Levei Alícia na Biblioteca Machado de Assis. Como outras na cidade ainda resiste. Tem uma programação robusta de eventos e um espaço infantil bem legal, com uma boa seleção de livros e uma brinquedoteca. Infelizmente, estava vazia. Nas áreas comuns alguns idosos liam jornais e concurseiros se preparavam para os seus desejados certames. Como fazer as bibliotecas se tornarem novos espaços de congraçamento e troca? Talvez transformar os espaços em co-workings? Algo a se pensar.
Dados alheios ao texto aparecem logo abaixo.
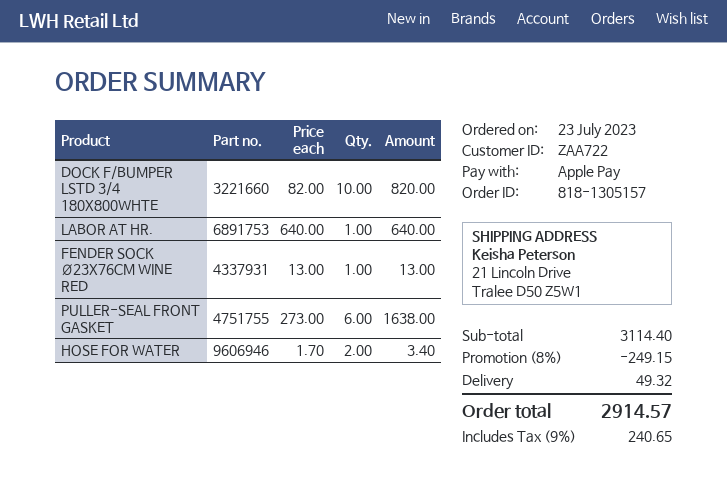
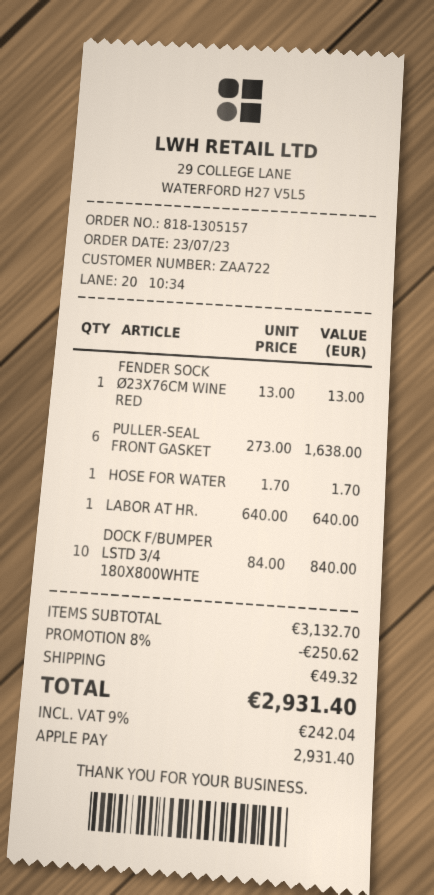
DOCK F/BUMPER LSTD 3/4 180X800WHTE: 10 x 82.00 = 820.00 -> 10 x 84.00 = 840.00
HOSE FOR WATER: 2 x 1.70 = 3.40 -> 1 x 1.70 = 1.70
subtotal: 3114.40 -> 3132.70
discount: 8% = 249.15 -> 8% = 250.62
tax: 9% = 240.65 -> 9% = 242.04
total: 2914.57 -> 2931.40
Também fomos ao Museu da República, onde abriram no terceiro andar uma nova exposição com poesias escritas por estudantes da rede pública em calças jeans. Em geral acho essas iniciativas sempre cafonas, mas essa estava realmente interessante. Queria ter visto com mais calma, mas a ansiedade de Alícia pra rever o quarto do "fantasma" me tirou essa possibilidade.



Terminei de ler "Um Homem com Duas Vidas". Um livro escrito por um amigo do tio da minha mulher. Conforme prometido, foi uma loucura. Mal escrito, sem estrutura, cheio de mau humor e emoções negativas, mas calhado de ideias incríveis. Acho besteira quando "escritores" dizem que nem todo mundo tem uma história a contar. Todos tem. Muitas. Porém saber editar essas histórias faz toda a diferença. Todos os livros "ruins" que já li são bem intencionados e repletos de boas sacadas. O que lhes falta é o artesanato e saber decidir o que fica e o que sai da história. Escrever, enfim, é fácil, editar é que são elas.